#### Problem statement
Return each line of the records below that contains the word "border".

#### Records from a dataset

* * *

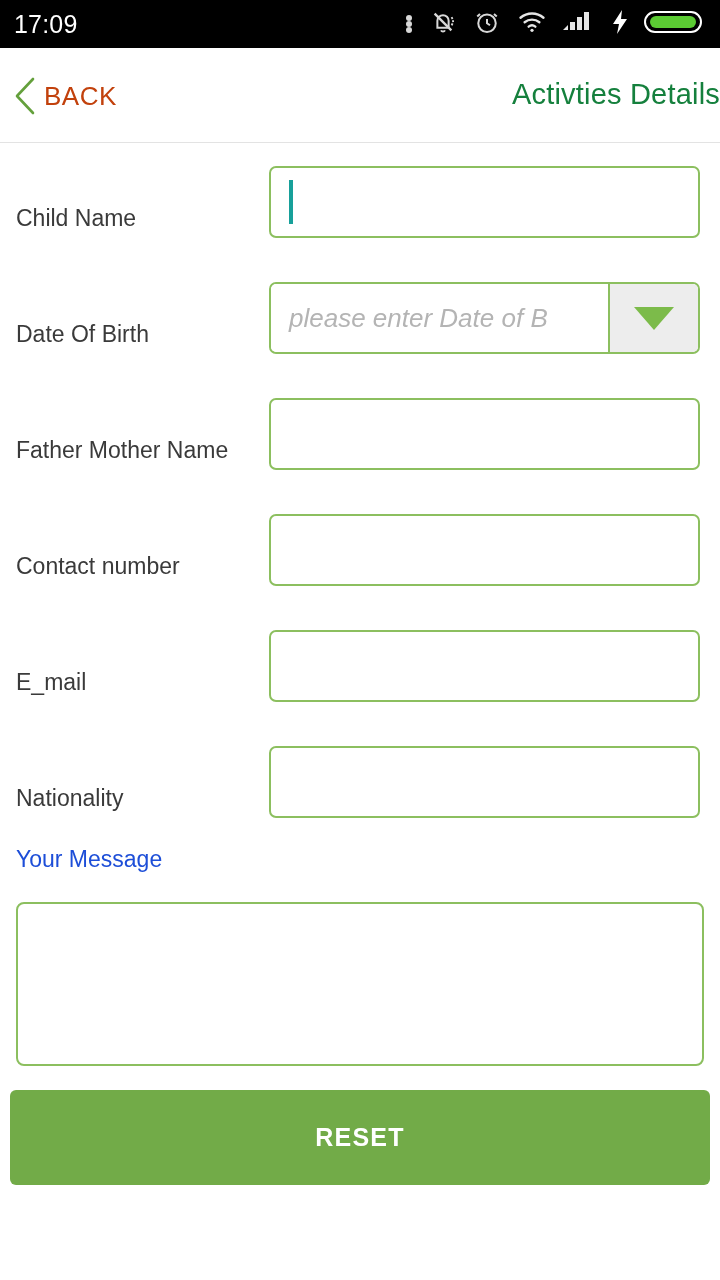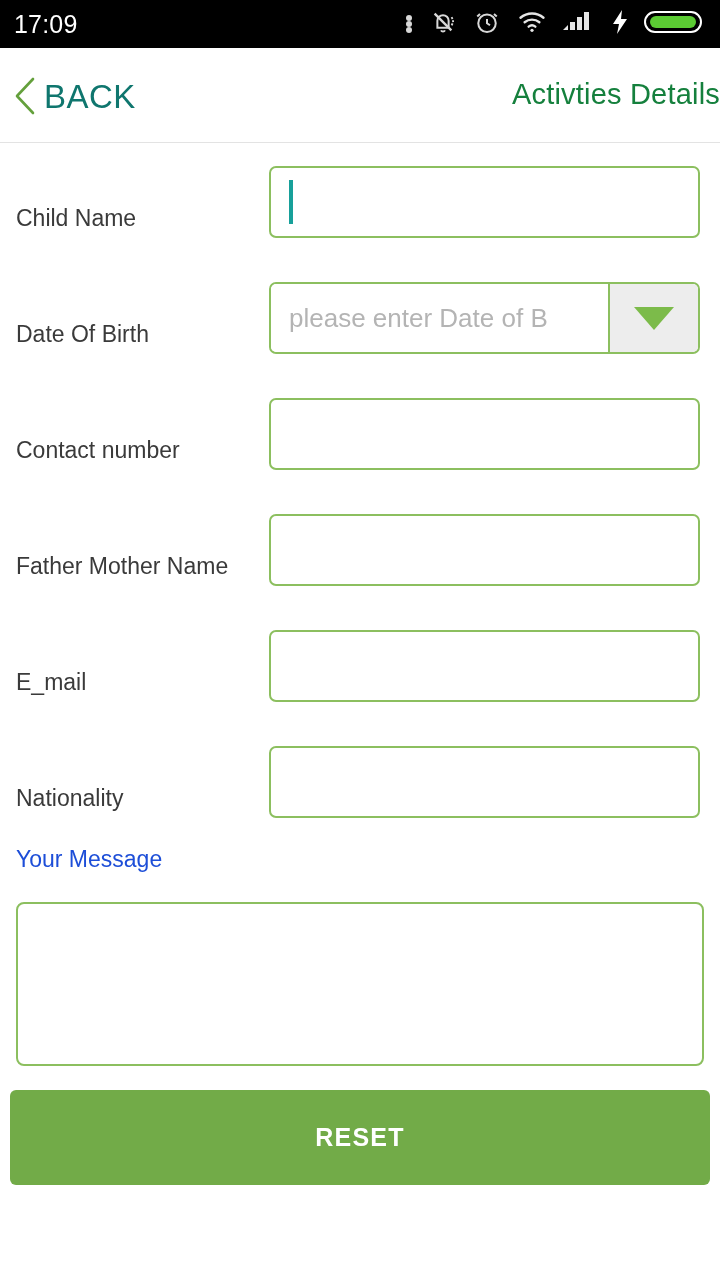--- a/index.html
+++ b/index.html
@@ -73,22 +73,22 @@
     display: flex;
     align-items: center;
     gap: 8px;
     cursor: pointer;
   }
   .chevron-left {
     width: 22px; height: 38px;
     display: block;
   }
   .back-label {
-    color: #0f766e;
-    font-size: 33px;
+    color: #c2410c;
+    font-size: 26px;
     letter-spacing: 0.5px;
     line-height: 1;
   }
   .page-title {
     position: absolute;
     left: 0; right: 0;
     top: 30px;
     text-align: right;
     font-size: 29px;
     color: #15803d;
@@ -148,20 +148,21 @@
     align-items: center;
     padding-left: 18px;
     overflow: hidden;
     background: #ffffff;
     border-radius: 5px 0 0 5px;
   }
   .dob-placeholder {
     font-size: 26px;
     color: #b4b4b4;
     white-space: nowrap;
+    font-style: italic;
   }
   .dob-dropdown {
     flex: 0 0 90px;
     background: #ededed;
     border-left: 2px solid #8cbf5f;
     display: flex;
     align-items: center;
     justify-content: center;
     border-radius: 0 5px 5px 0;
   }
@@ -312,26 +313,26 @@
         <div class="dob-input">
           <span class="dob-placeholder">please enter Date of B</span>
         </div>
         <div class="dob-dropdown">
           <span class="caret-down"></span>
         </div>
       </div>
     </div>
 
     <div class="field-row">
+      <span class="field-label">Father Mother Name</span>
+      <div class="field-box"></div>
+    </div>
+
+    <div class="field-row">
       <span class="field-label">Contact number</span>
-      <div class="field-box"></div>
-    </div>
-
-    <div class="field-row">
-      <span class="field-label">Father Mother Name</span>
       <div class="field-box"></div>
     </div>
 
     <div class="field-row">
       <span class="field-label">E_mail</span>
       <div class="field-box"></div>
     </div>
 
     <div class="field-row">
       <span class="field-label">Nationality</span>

* * *

#### Reply
     border-radius: 5px 0 0 5px;
     border-left: 2px solid #8cbf5f;
     border-radius: 0 5px 5px 0;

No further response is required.